Me ha divertido mucho escuchar las interpretaciones de los aludidos cuando en esta o aquella entrevista les ponían el suspenso delante de las narices. Emulando al gran Houdini, se escurrían cual anguilas de la cuestión o la despejaban a la grada, dando siempre por sentado que el desafecto popular no se refería a ellos, sino a un difuso “los demás”. No faltaban los que echaban más leña al descontento que se reflejará en futuros sondeos dejando caer que los que los citan como problema, además de no tener ni idea sobre su trabajo, son muy puñeteros y hasta envidiosos.

No todos son iguales

El resumen es que a los políticos les importa una higa su descrédito. Que les llamen perros y les sigan dando caviar y billetes en Business. Podía haber matizado “a muchos políticos” o “a algunos políticos”, pero escribo intencionadamente en genérico, haciendo tabla rasa y saco común con todos, a ver si hago blanco en la conciencia de las no pocas personas que se dedican a la política por auténtica vocación de servicio y atendiendo a ideales de pura cepa. Son ellas y ellos quienes tienen que dar un golpe en la mesa, sacudirse la caspa corporativista y el miedo al aparato, y señalar con el dedo a aquellos de sus colegas -compartan o no siglas- que arruinan la imagen de lo que debería ser una dignísima ocupación.

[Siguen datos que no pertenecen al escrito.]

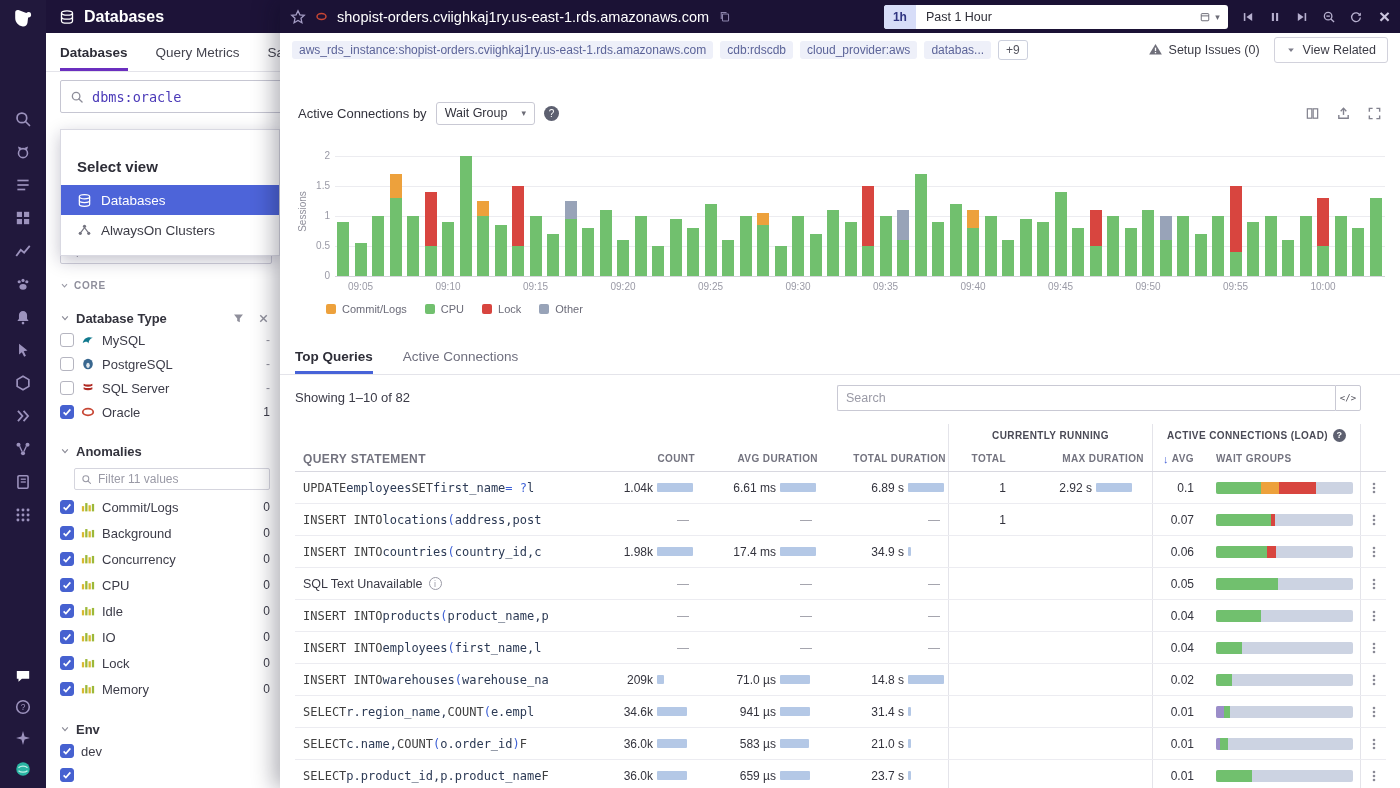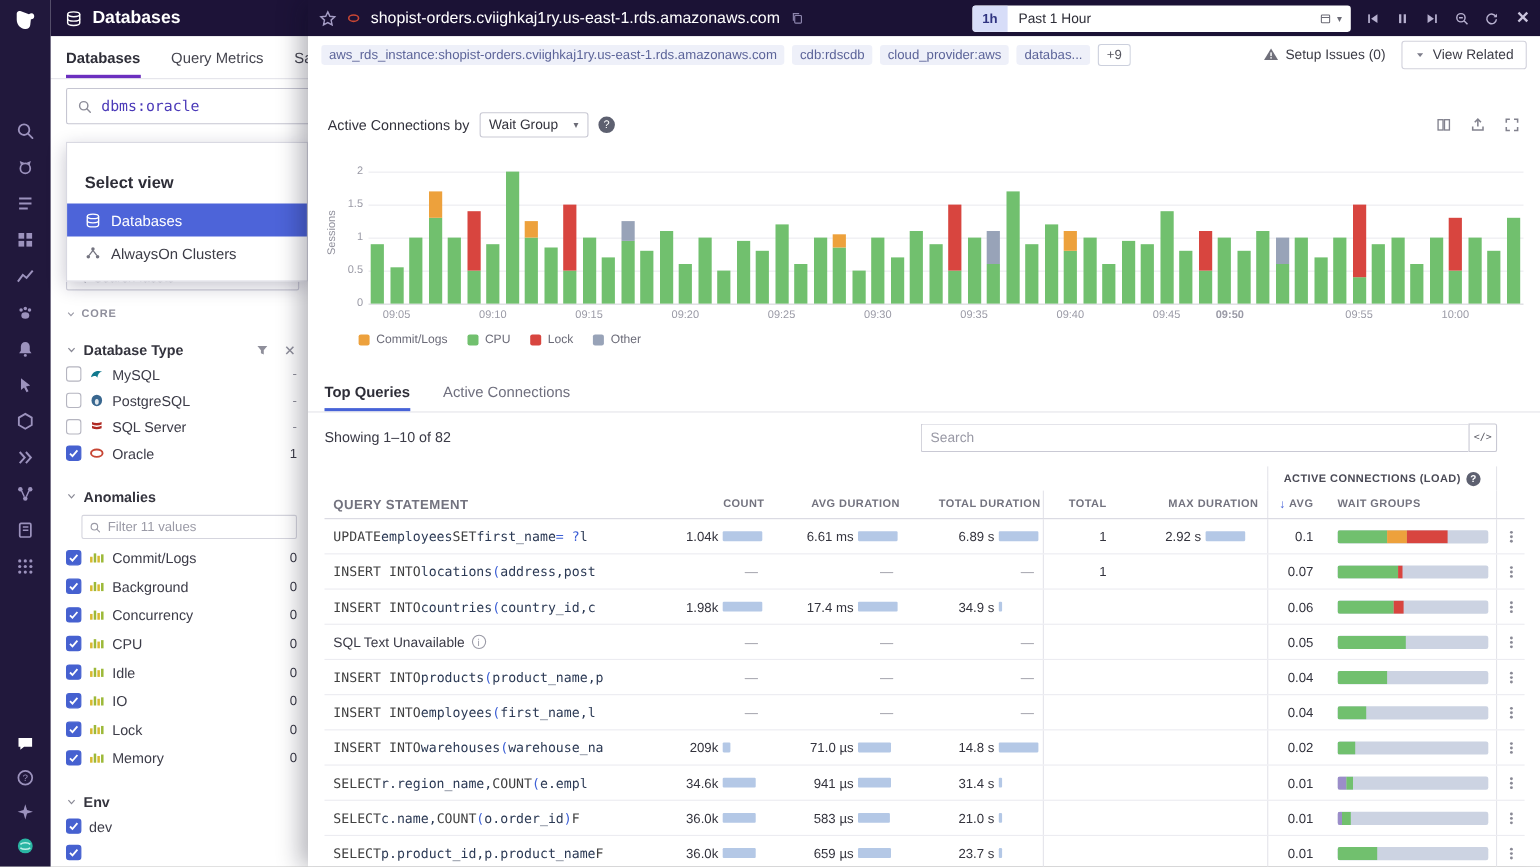--- a/index.html
+++ b/index.html
@@ -943,21 +943,21 @@
     <div id="xlabels">
         <span style="left: 25.5px;">09:05</span>
         <span style="left: 113px;">09:10</span>
         <span style="left: 200.5px;">09:15</span>
         <span style="left: 288px;">09:20</span>
         <span style="left: 375.5px;">09:25</span>
         <span style="left: 463px;">09:30</span>
         <span style="left: 550.5px;">09:35</span>
         <span style="left: 638px;">09:40</span>
         <span style="left: 725.5px;">09:45</span>
-        <span style="left: 783px; font-weight: bold;">09:50</span>
+        <span style="left: 813px;">09:50</span>
         <span style="left: 900.5px;">09:55</span>
         <span style="left: 988px;">10:00</span>
       </div>
     <div id="legend">
         <div class="leg">
           <span class="sw" style="background: rgb(237, 161, 60);"></span>
           <span>Commit/Logs</span>
         </div>
         <div class="leg">
           <span class="sw" style="background: rgb(113, 192, 110);"></span>
@@ -980,20 +980,21 @@
     <div id="tabline"></div>
     <div id="showing">Showing 1–10 of 82</div>
     <div id="qsearch">
       <input placeholder="Search" style="">
       <div class="codebox">&lt;/&gt;</div>
     </div>
 
     <div id="qtable">
       <div class="trow t-group">
         <div class="cell" style="grid-column:1/5"></div>
+        <div class="cell gh div-l" style="grid-column:5/7">CURRENTLY RUNNING</div>
         <div class="cell gh div-l" style="grid-column:7/9">
           <span>ACTIVE CONNECTIONS (LOAD)</span>
             <span class="info-dot">?</span>
         </div>
         <div class="cell div-l" style="grid-column:9"></div>
       </div>
       <div class="trow t-head">
         <div class="cell h c-query">QUERY STATEMENT</div>
         <div class="cell h num">COUNT</div>
         <div class="cell h num">AVG DURATION</div>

Doy fe pública de que en mis veintipico años de proximidad voluntariamente limitada con representantes de todos (recalco: todos) los partidos he conocido un sinfín de personas que actúan con la mejor fe. Se puede estar de acuerdo o no con ellos en lo ideológico, se puede percibir que su discurso o sus actitudes son mejorables, se puede atisbar que la obediencia al carné les pesa mucho. Pero en ninguno de los casos que tengo en la cabeza les es achacable que quieran llevárselo crudo o que estén ahí porque no tienen otra cosa. Deberían estar hartos de pagar por los pecados ajenos.